__What is expected__: Repeat the records exactly, with one exception: no images.

__Available data__:
....

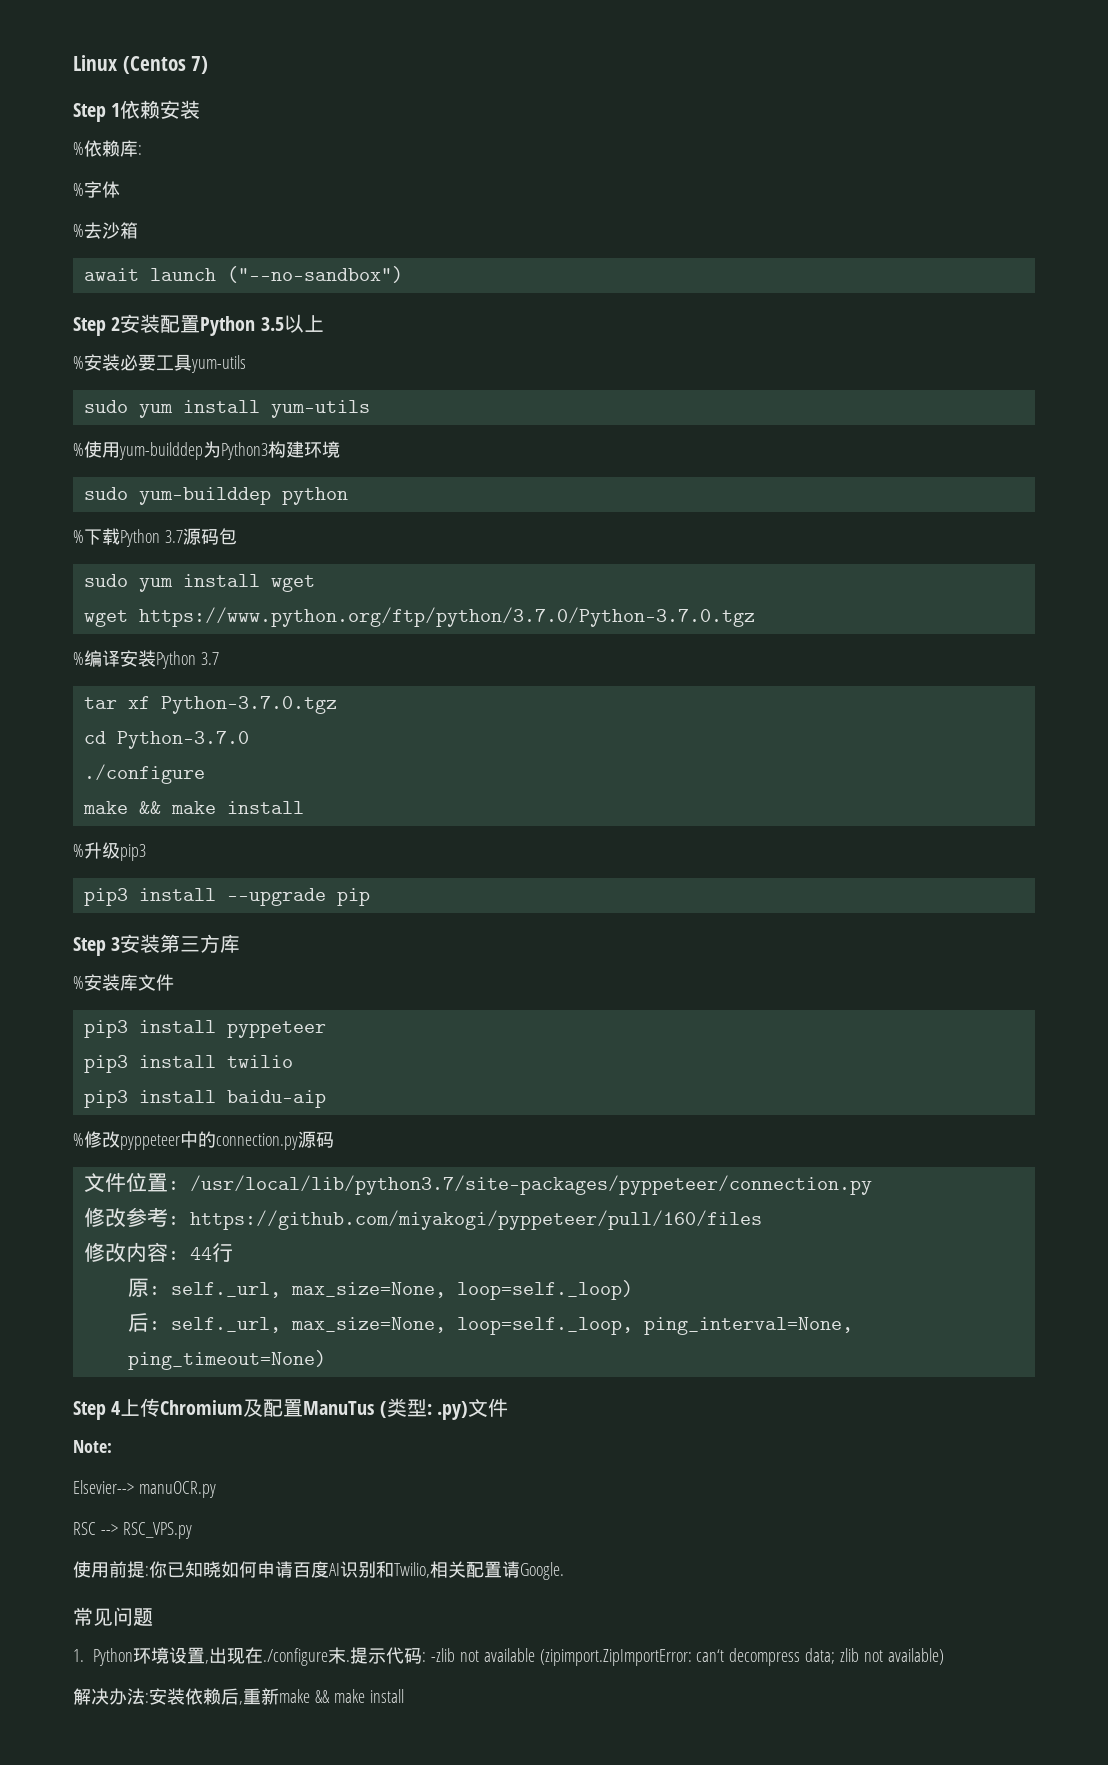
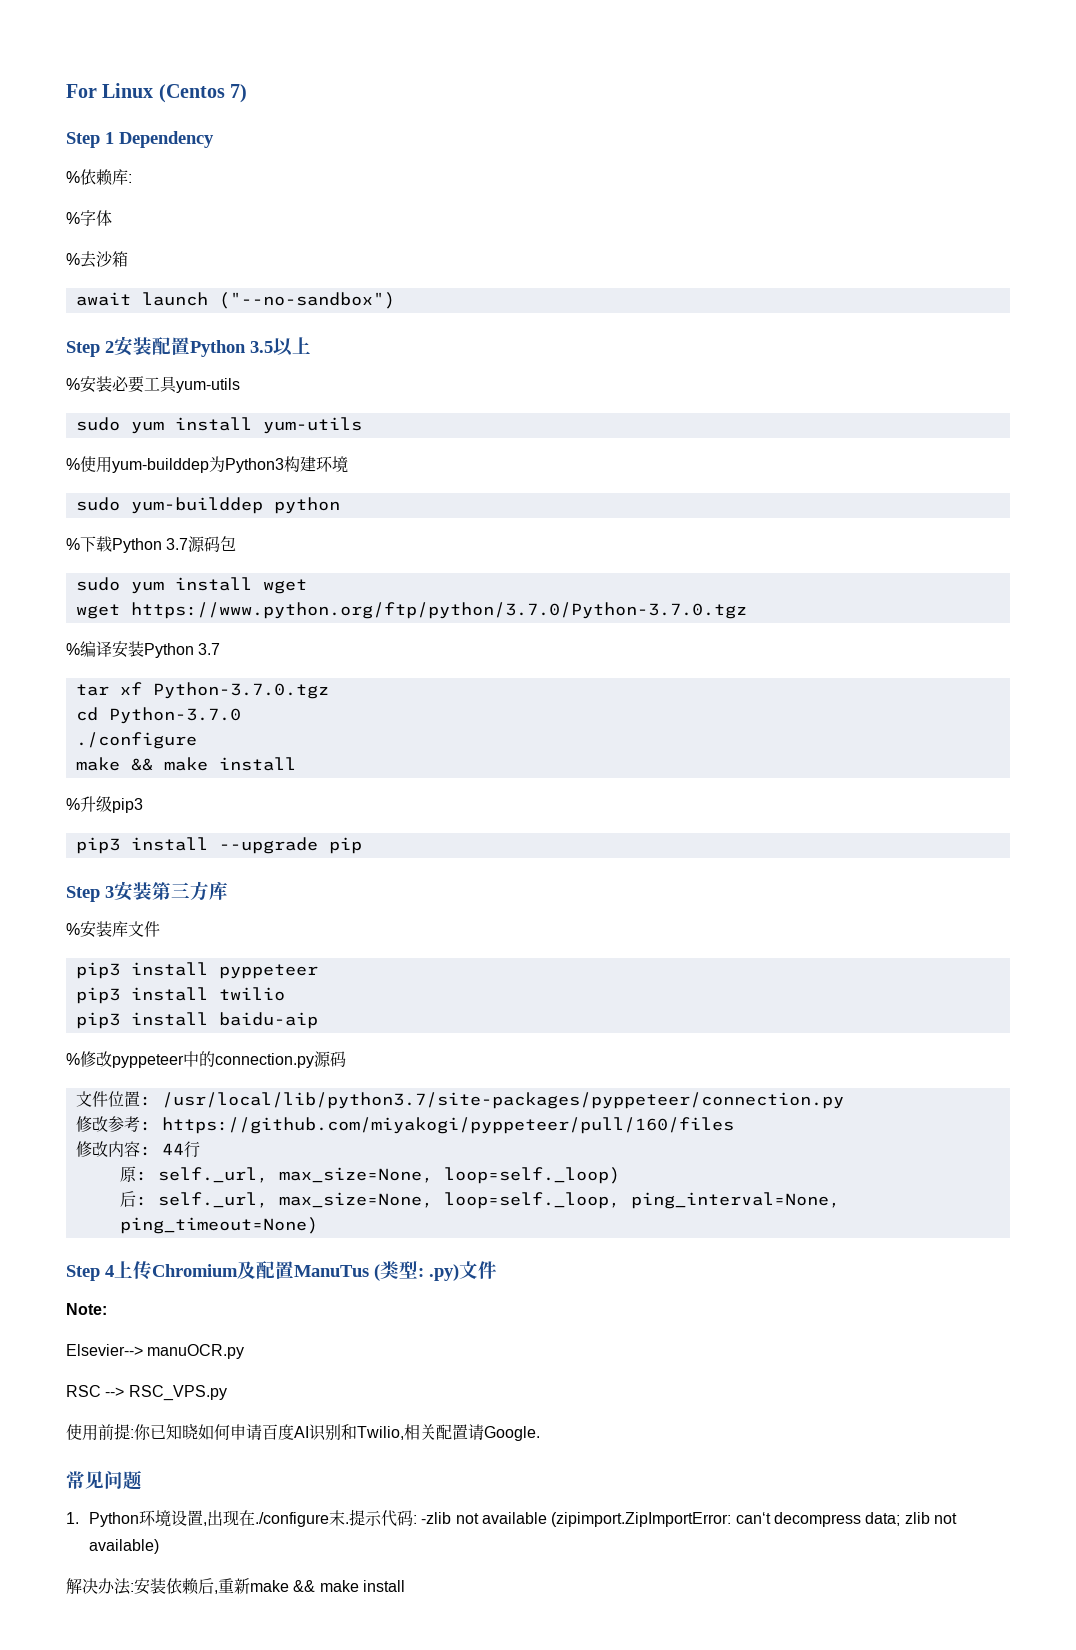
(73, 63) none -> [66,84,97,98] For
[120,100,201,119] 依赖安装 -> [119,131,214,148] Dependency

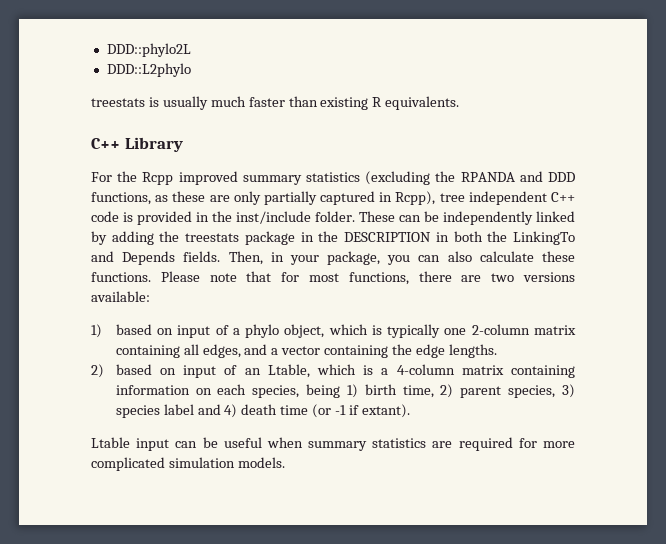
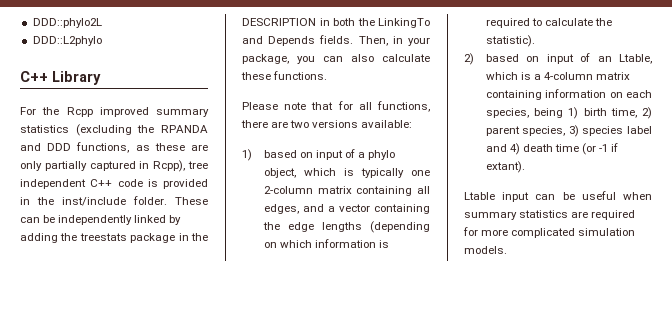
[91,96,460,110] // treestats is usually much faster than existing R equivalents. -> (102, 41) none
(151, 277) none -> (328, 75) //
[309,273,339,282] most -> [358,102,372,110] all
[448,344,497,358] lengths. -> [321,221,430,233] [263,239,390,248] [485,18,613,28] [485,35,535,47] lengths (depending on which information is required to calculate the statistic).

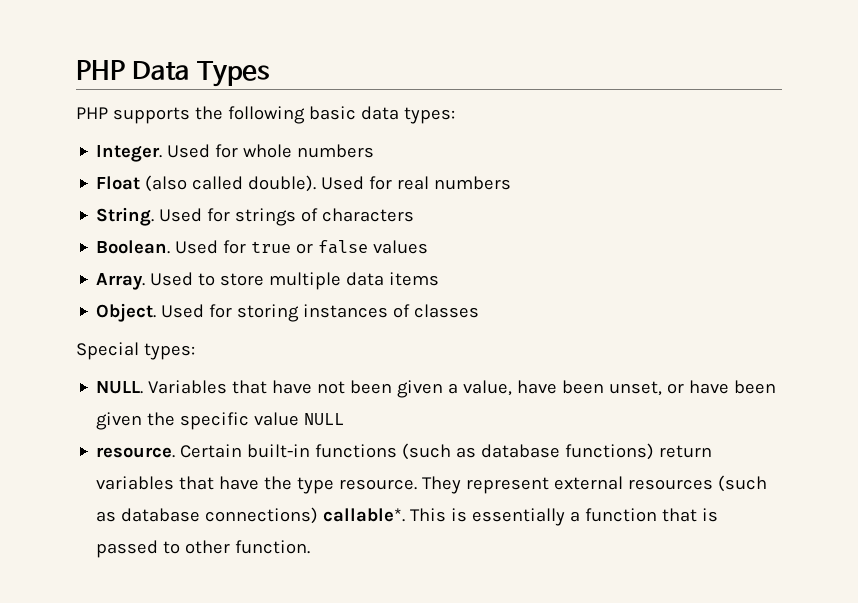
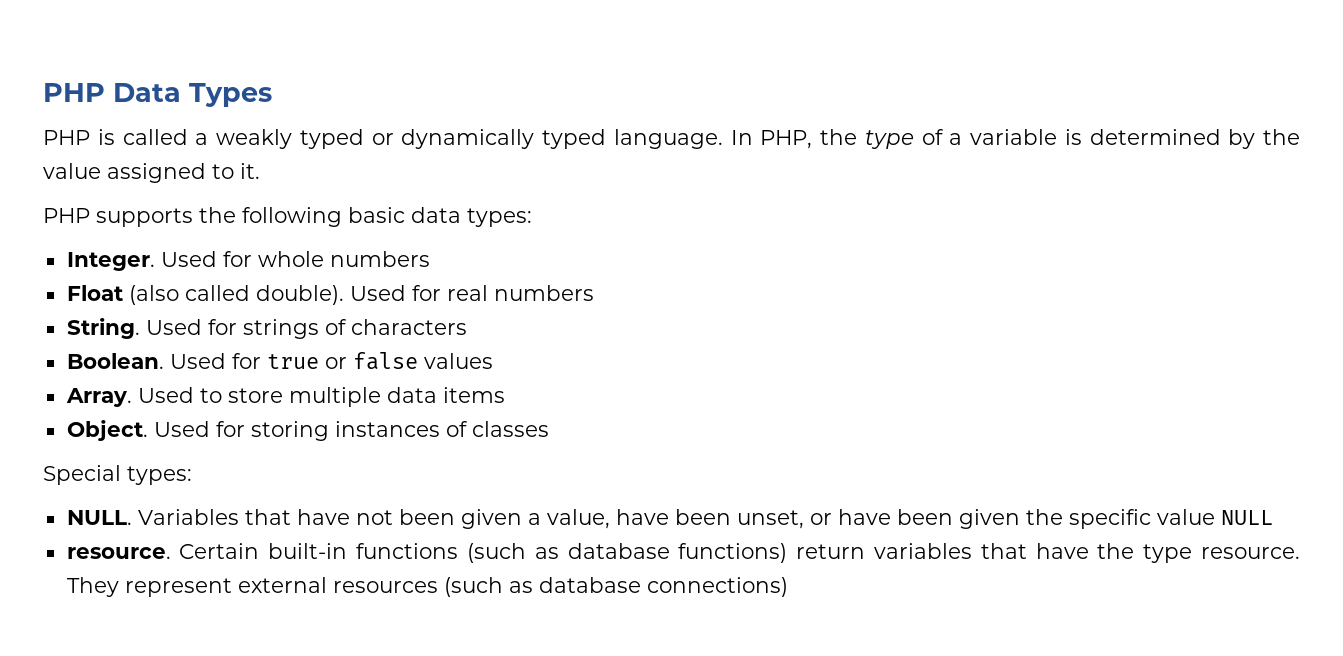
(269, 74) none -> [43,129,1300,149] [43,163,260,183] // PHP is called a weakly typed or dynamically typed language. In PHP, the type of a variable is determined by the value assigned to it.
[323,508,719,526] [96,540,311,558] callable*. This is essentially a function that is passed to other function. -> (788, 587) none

....

__Result of this task__:
(73, 63) none -> [66,84,97,98] For
[120,100,201,119] 依赖安装 -> [119,131,214,148] Dependency

[91,96,460,110] // treestats is usually much faster than existing R equivalents. -> (102, 41) none
(151, 277) none -> (328, 75) //
[309,273,339,282] most -> [358,102,372,110] all
[448,344,497,358] lengths. -> [321,221,430,233] [263,239,390,248] [485,18,613,28] [485,35,535,47] lengths (depending on which information is required to calculate the statistic).

(269, 74) none -> [43,129,1300,149] [43,163,260,183] // PHP is called a weakly typed or dynamically typed language. In PHP, the type of a variable is determined by the value assigned to it.
[323,508,719,526] [96,540,311,558] callable*. This is essentially a function that is passed to other function. -> (788, 587) none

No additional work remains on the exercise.